The “Big Man”, as his followers fondly referred to him, was born in 1926 in a largely Roman Catholic part of Co. Armagh. His father was a Baptist pastor, his mother a Scottish railwayman’s daughter. The family moved to Ballymena, County Antrim, at the heart of what would become Paisley’s North Antrim constituency. He worked on a farm and preached sermons from a “tin hut” mission hall, strongly imbuing himself and his rustic retinue with the certainties of Free Presbyterianism. An elderly cleric who “laid hands” on the 19-year-old at his ordination used a very pastoral – and very Ulster – exhortation: “Lord, give this young man a tongue like an old cow”. The Lord obliged.

Subsequently, as Paisley abominated across continents, his rasping tongue earned him not only slavish disciples but the ridicule upon which equally he thrived. A “hot gospel” university in South Carolina awarded him an honorary doctorate, yet the Americans at one point banned him from their shores. Europe, though he sat there as an MEP, was for him “the final antechamber before the appearance of the antichrist”. Only in Africa, much of it already too arid to be harrowed by that scorching tongue, did he appear generally uncombative. At home in religiously divided Northern Ireland, however, a word from him could start a riot or signpost infamy, perfidy and popery in the cause of mob orientation. “You, the people of the Shankill Road, what’s wrong with you?” he once harangued a crowd, “Number 425 Shankill Road – do you know who lives there? Pope’s men, that’s who!” The address was an ice cream parlour owned by a family of Italian origin.

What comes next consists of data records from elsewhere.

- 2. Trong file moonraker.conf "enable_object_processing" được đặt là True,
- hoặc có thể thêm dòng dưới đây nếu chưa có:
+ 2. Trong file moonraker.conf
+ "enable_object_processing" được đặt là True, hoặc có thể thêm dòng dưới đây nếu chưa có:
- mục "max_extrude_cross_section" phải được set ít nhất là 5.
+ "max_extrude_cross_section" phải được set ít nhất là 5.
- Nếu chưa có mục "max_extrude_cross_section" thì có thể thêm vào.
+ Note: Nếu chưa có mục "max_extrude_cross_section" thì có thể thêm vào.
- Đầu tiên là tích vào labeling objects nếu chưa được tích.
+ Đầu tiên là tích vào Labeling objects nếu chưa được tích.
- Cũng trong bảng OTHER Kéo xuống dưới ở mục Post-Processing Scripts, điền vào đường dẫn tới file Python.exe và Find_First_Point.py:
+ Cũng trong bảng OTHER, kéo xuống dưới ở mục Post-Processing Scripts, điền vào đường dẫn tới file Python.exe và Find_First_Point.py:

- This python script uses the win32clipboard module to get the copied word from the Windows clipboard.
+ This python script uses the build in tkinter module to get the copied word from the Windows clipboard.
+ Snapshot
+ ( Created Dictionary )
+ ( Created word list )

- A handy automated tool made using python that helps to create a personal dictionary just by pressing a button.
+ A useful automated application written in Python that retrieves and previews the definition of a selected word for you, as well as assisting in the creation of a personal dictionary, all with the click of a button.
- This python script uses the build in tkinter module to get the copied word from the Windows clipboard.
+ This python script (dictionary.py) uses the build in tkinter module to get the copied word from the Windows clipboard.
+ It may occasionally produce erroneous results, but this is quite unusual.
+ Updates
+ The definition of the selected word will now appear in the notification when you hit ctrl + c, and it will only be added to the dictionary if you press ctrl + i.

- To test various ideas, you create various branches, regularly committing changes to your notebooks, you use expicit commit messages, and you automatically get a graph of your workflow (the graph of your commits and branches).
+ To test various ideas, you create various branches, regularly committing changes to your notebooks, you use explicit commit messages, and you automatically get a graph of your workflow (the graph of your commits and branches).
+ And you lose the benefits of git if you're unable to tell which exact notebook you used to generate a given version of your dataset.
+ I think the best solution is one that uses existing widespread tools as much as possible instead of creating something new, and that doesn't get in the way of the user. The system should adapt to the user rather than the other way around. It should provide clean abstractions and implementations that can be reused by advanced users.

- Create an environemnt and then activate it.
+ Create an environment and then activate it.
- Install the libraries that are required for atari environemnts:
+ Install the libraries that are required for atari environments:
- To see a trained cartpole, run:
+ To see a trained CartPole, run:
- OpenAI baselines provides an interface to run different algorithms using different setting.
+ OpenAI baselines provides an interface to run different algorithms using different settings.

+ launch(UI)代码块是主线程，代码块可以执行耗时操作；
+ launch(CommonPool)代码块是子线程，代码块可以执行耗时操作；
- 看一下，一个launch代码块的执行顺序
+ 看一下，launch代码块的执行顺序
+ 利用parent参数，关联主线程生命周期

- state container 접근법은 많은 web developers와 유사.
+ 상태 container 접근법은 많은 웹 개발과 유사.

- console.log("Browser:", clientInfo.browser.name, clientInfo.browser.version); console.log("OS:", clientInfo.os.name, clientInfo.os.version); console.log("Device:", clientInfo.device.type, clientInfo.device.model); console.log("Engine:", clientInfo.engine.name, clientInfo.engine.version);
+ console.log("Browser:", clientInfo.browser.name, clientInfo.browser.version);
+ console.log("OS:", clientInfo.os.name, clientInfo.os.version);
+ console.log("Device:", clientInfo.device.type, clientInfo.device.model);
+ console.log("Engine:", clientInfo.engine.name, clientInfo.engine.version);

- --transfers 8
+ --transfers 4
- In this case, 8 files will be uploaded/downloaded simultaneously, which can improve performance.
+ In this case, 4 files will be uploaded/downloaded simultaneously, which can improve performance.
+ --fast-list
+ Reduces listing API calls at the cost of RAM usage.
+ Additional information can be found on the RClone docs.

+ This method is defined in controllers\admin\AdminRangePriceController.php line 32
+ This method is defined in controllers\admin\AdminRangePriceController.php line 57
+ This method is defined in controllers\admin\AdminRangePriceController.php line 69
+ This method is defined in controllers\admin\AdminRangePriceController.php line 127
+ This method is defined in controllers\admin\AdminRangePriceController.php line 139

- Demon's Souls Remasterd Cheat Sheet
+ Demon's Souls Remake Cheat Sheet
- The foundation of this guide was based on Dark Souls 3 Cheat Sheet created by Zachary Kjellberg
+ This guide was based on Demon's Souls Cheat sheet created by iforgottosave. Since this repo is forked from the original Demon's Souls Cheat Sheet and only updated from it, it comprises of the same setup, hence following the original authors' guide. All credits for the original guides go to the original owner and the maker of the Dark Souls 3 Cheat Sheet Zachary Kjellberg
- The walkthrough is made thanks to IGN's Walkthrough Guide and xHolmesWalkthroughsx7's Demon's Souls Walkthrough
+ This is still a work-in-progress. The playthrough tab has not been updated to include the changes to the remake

In a sense, the robust preacher/politician was not atypical of the province that sustained him. In Northern Ireland, history dictates posterity and literally issues marching orders to successive generations. Close-fisted statues and ghastly street murals painted, it might seem, with bile and blood are hailed/endured as perpetual emblems by disconnected communities. Sustained bigotry, murder and martyrdom on both sides are regarded frequently as positive achievements.

Ian Richard Kyle Paisley seldom missed an opportunity to excoriate his Vatican bugaboo as “Old Red Socks” and worse. He described Catholics, many of whom were his constituents, as “popeheads” and Catholic women as “incubators for Rome”. With short shrift, long marches, low comedy and a high horse he came to be perceived, by educated, middleclass Ulster Protestants, as a freak show, and as relevant to modern British and Irish life as Theodoric and the Ostrogoths. Yet to the working class people of east Belfast and the provincial towns; to the dour simpletons of the potato fields and the unruly urban “Billy Boys” (so called after their hero, the Dutch King William of Orange) the fulminating preacher/politician was an enduring icon and vote-winner.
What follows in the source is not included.